Your objective:
No pictures go in the copy; everything else in the records below must be output exactly.

[Data section]

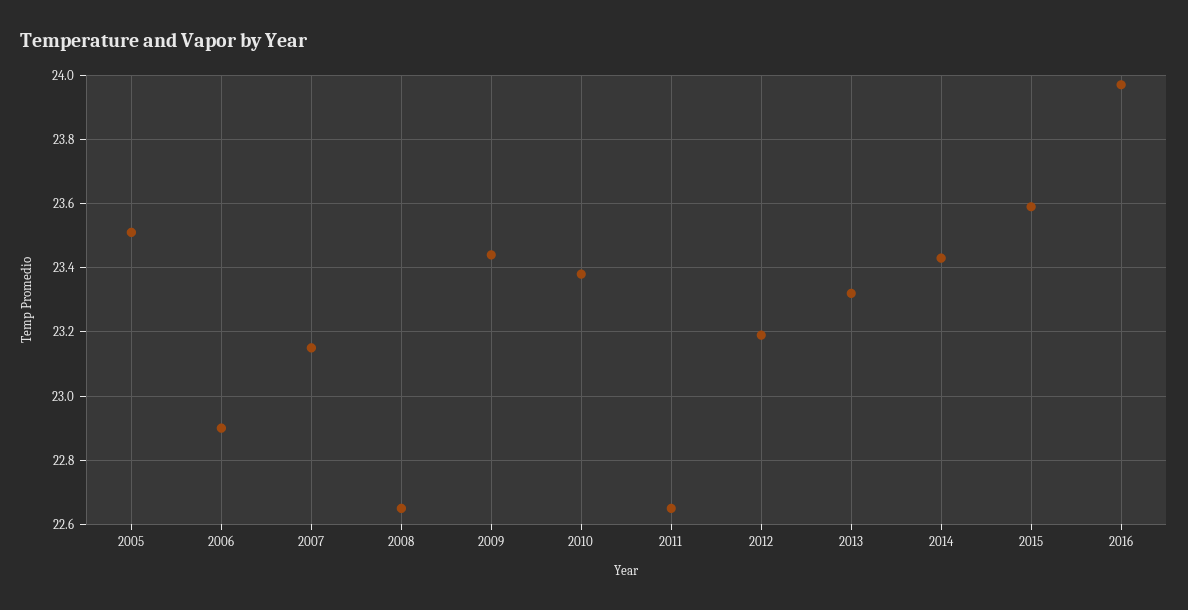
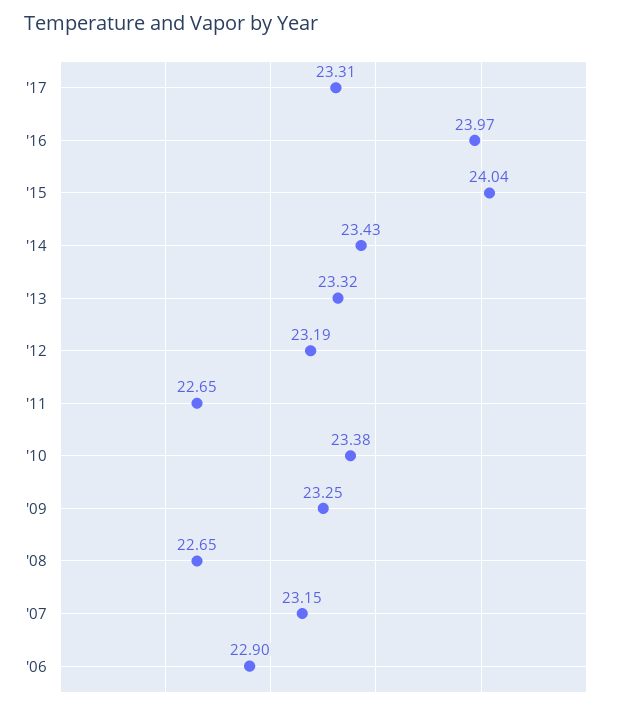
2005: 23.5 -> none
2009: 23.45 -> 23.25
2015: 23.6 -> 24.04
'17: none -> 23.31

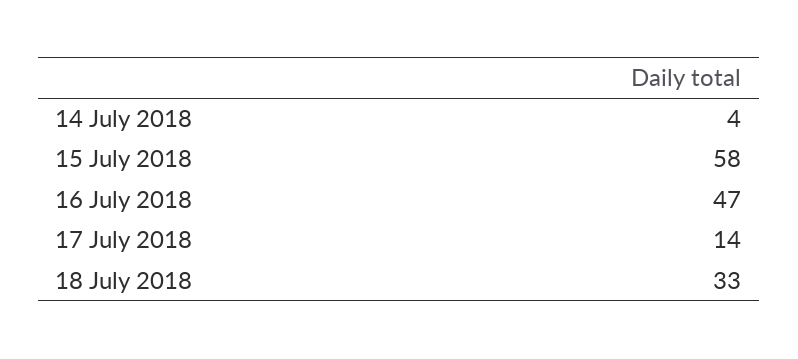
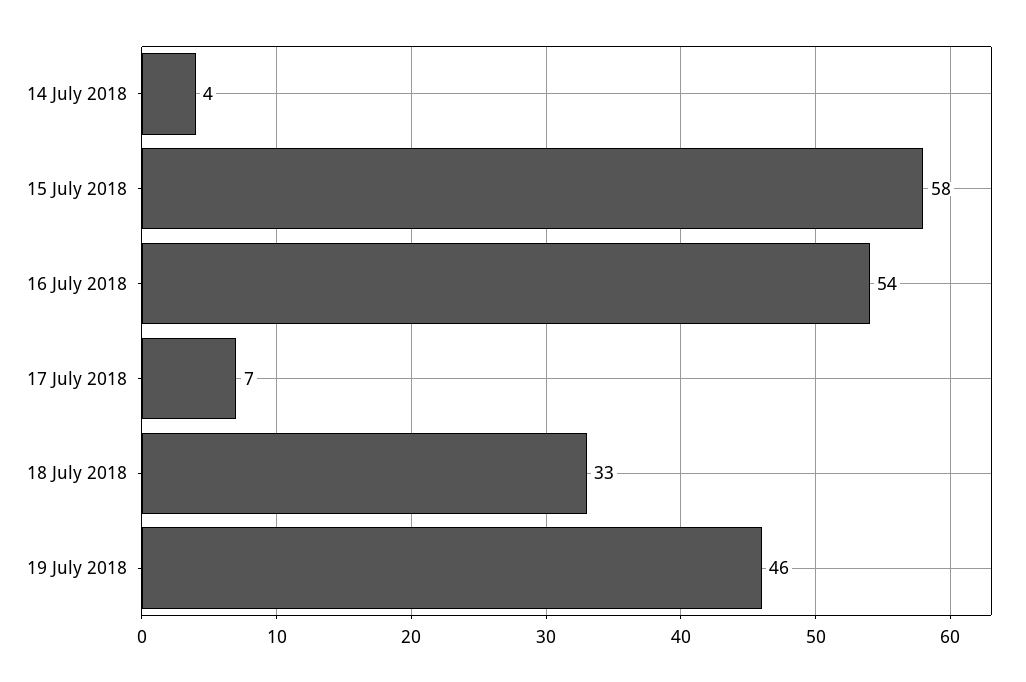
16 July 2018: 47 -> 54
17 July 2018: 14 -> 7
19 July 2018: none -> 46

[/Data section]

Solution for this problem:
2005: 23.5 -> none
2009: 23.45 -> 23.25
2015: 23.6 -> 24.04
'17: none -> 23.31

16 July 2018: 47 -> 54
17 July 2018: 14 -> 7
19 July 2018: none -> 46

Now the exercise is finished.